** Opening GIVEN RECORDS block **

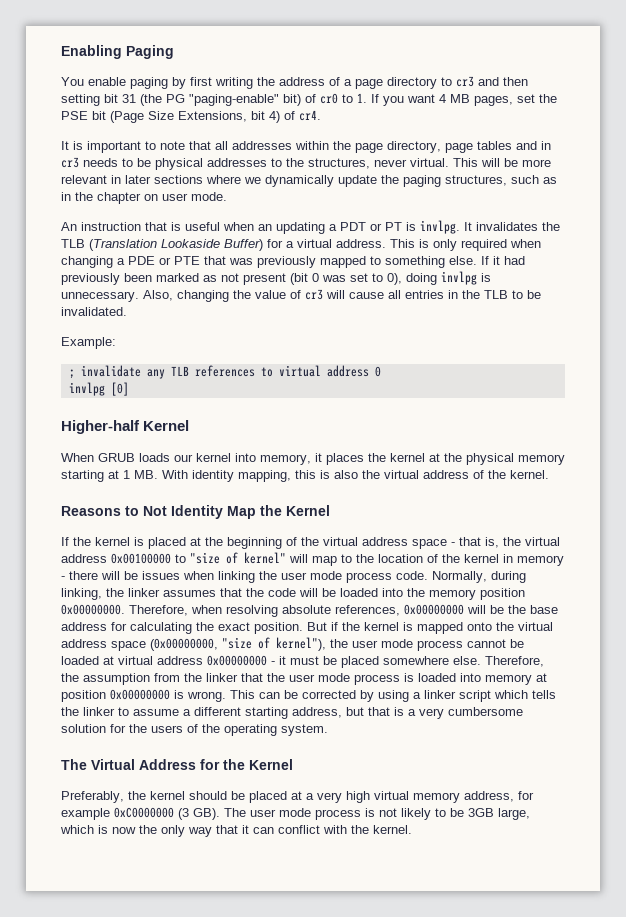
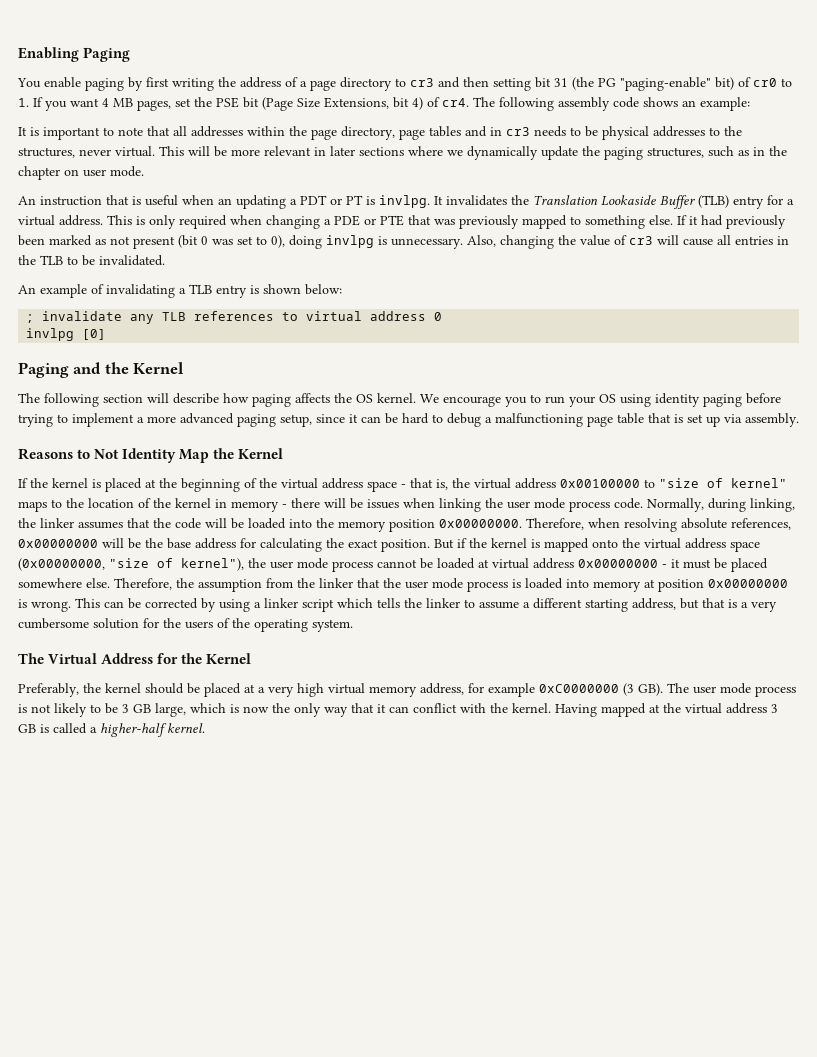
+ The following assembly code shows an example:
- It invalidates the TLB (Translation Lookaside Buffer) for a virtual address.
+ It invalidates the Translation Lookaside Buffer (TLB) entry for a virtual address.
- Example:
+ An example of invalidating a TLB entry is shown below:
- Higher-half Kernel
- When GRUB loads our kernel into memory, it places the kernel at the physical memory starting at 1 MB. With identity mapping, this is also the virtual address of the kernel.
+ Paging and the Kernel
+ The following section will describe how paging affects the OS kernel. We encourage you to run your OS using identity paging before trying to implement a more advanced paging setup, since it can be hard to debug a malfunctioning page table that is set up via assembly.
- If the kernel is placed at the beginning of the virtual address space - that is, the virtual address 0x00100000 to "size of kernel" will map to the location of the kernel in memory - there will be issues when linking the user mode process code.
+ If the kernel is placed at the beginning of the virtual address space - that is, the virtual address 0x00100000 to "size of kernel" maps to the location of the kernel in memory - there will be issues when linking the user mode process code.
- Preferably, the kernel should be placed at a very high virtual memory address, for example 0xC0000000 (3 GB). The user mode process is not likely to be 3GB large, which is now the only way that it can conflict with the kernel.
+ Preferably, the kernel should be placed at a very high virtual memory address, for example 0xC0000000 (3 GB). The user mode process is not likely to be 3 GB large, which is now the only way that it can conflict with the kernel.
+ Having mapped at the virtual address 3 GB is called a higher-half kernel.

** Closing GIVEN RECORDS block **
** Opening GIVEN RECORDS block **

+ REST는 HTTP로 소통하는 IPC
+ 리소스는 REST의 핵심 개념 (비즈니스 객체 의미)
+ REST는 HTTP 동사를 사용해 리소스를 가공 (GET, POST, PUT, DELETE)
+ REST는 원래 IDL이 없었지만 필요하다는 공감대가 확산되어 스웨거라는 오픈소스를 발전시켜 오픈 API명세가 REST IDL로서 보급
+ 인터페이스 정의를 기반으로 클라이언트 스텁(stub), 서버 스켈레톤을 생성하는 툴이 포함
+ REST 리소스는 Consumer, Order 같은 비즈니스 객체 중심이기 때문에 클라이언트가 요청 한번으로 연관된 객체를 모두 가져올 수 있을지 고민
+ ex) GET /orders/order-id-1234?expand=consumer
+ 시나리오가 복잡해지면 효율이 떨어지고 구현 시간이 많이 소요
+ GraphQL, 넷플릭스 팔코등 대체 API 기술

** Closing GIVEN RECORDS block **
** Opening GIVEN RECORDS block **

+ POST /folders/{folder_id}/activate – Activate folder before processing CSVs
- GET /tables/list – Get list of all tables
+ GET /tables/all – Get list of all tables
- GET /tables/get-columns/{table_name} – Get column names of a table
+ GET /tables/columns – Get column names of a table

** Closing GIVEN RECORDS block **

§ **WHAT THE TASK REQUIRES**:
Take the listing above and repeat exactly the lines from the one containing "and the Kernel" through the one containing "a higher-half kernel.", both included.

§ **SOLUTION**:
+ Paging and the Kernel
+ The following section will describe how paging affects the OS kernel. We encourage you to run your OS using identity paging before trying to implement a more advanced paging setup, since it can be hard to debug a malfunctioning page table that is set up via assembly.
- If the kernel is placed at the beginning of the virtual address space - that is, the virtual address 0x00100000 to "size of kernel" will map to the location of the kernel in memory - there will be issues when linking the user mode process code.
+ If the kernel is placed at the beginning of the virtual address space - that is, the virtual address 0x00100000 to "size of kernel" maps to the location of the kernel in memory - there will be issues when linking the user mode process code.
- Preferably, the kernel should be placed at a very high virtual memory address, for example 0xC0000000 (3 GB). The user mode process is not likely to be 3GB large, which is now the only way that it can conflict with the kernel.
+ Preferably, the kernel should be placed at a very high virtual memory address, for example 0xC0000000 (3 GB). The user mode process is not likely to be 3 GB large, which is now the only way that it can conflict with the kernel.
+ Having mapped at the virtual address 3 GB is called a higher-half kernel.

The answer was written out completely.